Jack Park
jackpark@thinkalong.com
Street address
Palo Alto, CA Zip


Date: Tue, 23 Jan 2001 18:29:23 -0500


From:   Jack Park
jackpark@verticalnet.com
Reply-To: unrev-II@egroups.com

To:     unrev-II@egroups.com

Subject:   OHS Meeting at SRI on January 22, 2001
Demonstrate BrowseUp

[Commenting on the demonstration of BrowseUp at SRI on January 22, 2001, to support the OHS/DKR project....]

Here is my take:

BrowseUp is, indeed, very innovative and well done. I hesitate to use the word 'innovative' because much of what BrowseUp does has been anticipated in papers by Douglas Engelbart, Ted Nelson, and Francis Heylighen, among others. Nevertheless, as an execution of the many ideas, BrowseUp is really slick.

I formulated a model of how it works. Right or wrong, here it is.

Imagine that your browser is set to work through a proxy server, a tiny local server that, itself, does the web connection for the browser.
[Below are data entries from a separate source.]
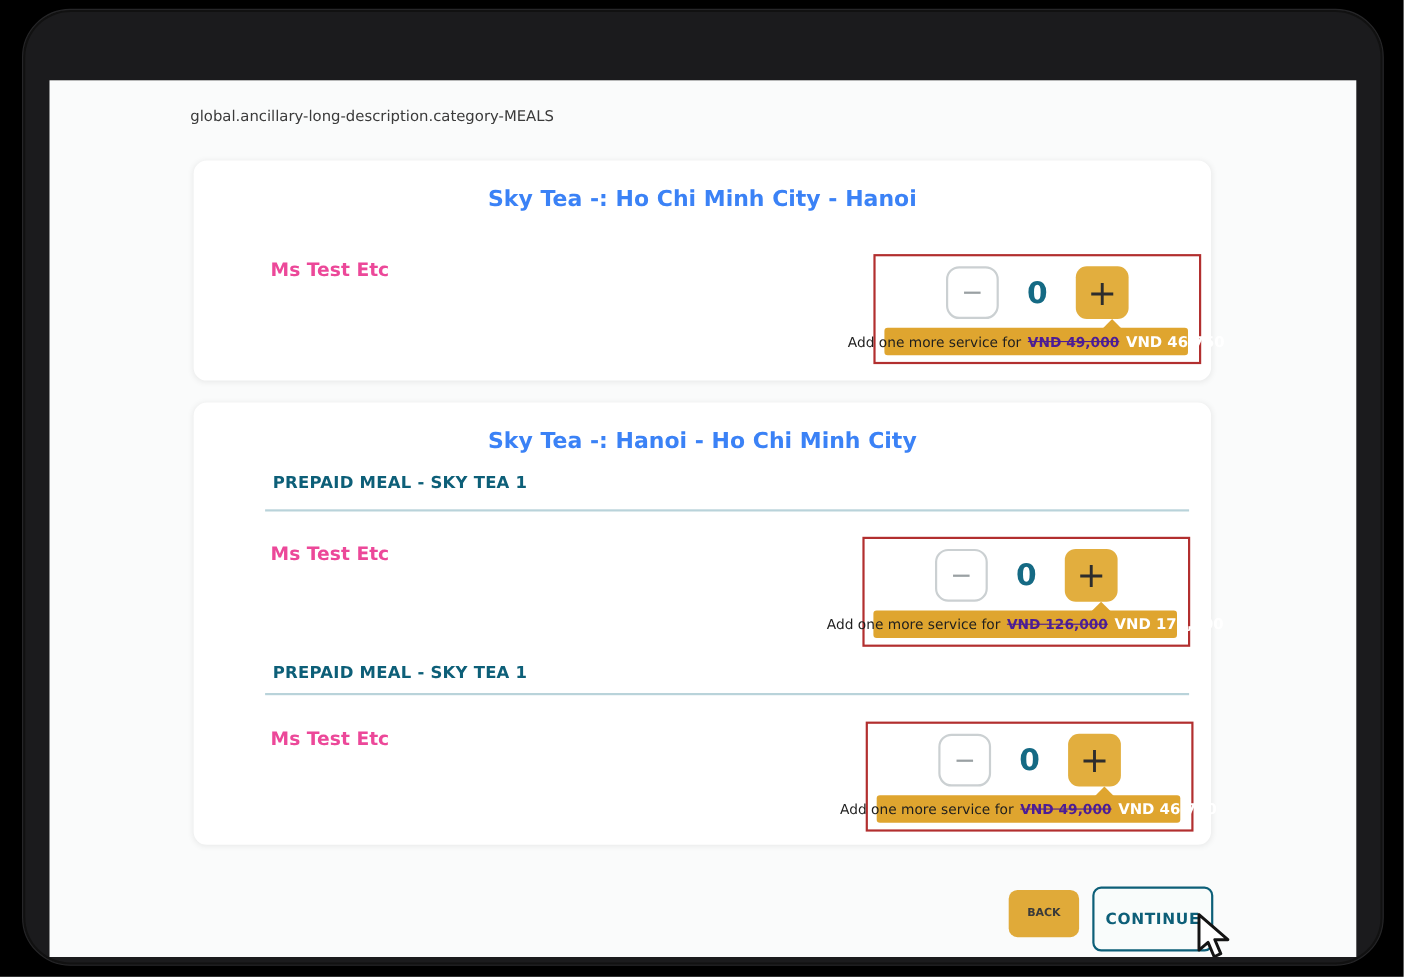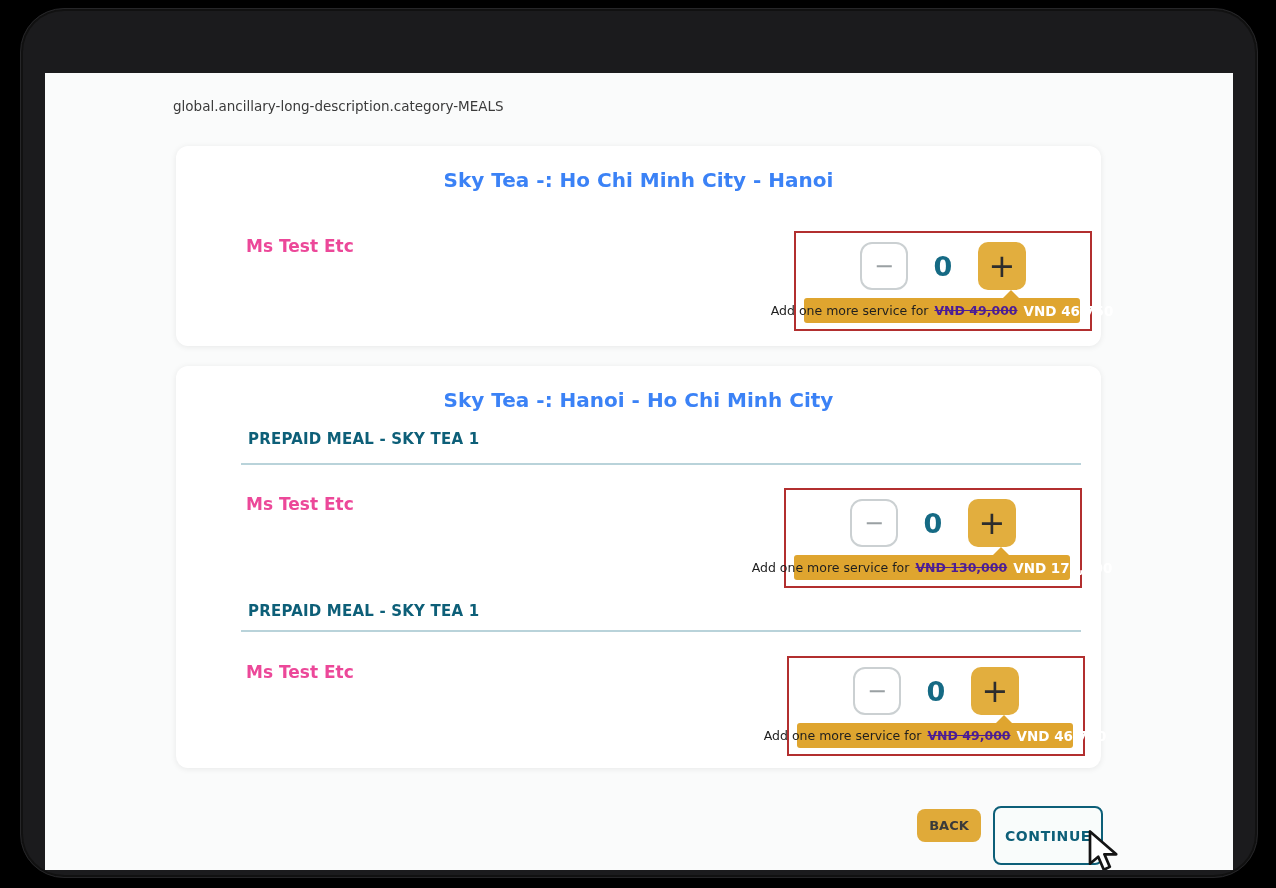--- a/index.html
+++ b/index.html
@@ -56,22 +56,22 @@
     position:absolute;left:8px;right:10px;bottom:6px;height:25px;background:#dfa52f;border-radius:3px;
     display:flex;align-items:center;justify-content:center;gap:6px;font-size:12.5px;color:#1e1e1e;white-space:nowrap;
   }
   .tip-pointer{
     position:absolute;bottom:30px;left:206px;width:0;height:0;
     border-left:9px solid transparent;border-right:9px solid transparent;border-bottom:9px solid #dfa52f;
   }
   .old-price{color:#4c1d95;text-decoration:line-through;font-weight:700;}
   .new-price{color:#ffffff;font-weight:bold;font-size:13.5px;}
   .back-btn{
-    position:absolute;left:872px;top:736px;width:64px;height:33px;background:#e0aa39;border:none;border-radius:8px;
-    font-size:13px;font-weight:600;color:#3a3a3a;font-family:inherit;cursor:pointer;
+    position:absolute;left:872px;top:736px;width:64px;height:43px;background:#e0aa39;border:none;border-radius:8px;
+    font-size:10px;font-weight:600;color:#3a3a3a;font-family:inherit;cursor:pointer;
   }
   .continue-btn{
     position:absolute;left:948px;top:733px;width:110px;height:59px;background:#f9fcfb;
     border:2.5px solid #0d5f78;border-radius:8px;font-size:14px;font-weight:bold;color:#0d5f78;
     letter-spacing:.6px;font-family:inherit;cursor:pointer;box-sizing:border-box;
   }
   .cursor{position:absolute;left:1042px;top:757px;pointer-events:none;}
 </style>
 </head>
 <body>
@@ -117,21 +117,21 @@
             <span>−</span>
           </button>
           <span class="count">0</span>
           <button class="btn-plus">
             <span>+</span>
           </button>
         </div>
         <span class="tip-pointer"></span>
         <div class="tooltip">
           <span>Add one more service for</span>
-          <span class="old-price">VND 130,000</span>
+          <span class="old-price">VND 126,000</span>
           <span class="new-price">VND 175,000</span>
         </div>
       </div>
 
       <span class="sec-head" style="top:236px;">PREPAID MEAL - SKY TEA 1</span>
       <div class="divider" style="top:264px;"></div>
       <span class="passenger" style="top:296px;">Ms Test Etc</span>
 
       <div class="stepper-box" style="left:611px;top:290px;">
         <div class="stepper-row">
WBI, IBM's transcoding engine, is one such server.

Because your browser does not directly interact with the web, the proxy server has the opportunity to look at the URL you have requested and feed that URL to another web connection, which happens to be BrowseUp's link server. The link server can download what it knows about the selected URL while the selected URL, itself, is coming in on another http connection. Now, two bodies of html information are available in the proxy server. Before the server sends that to the requesting browser, it can perform whatever computation it likes.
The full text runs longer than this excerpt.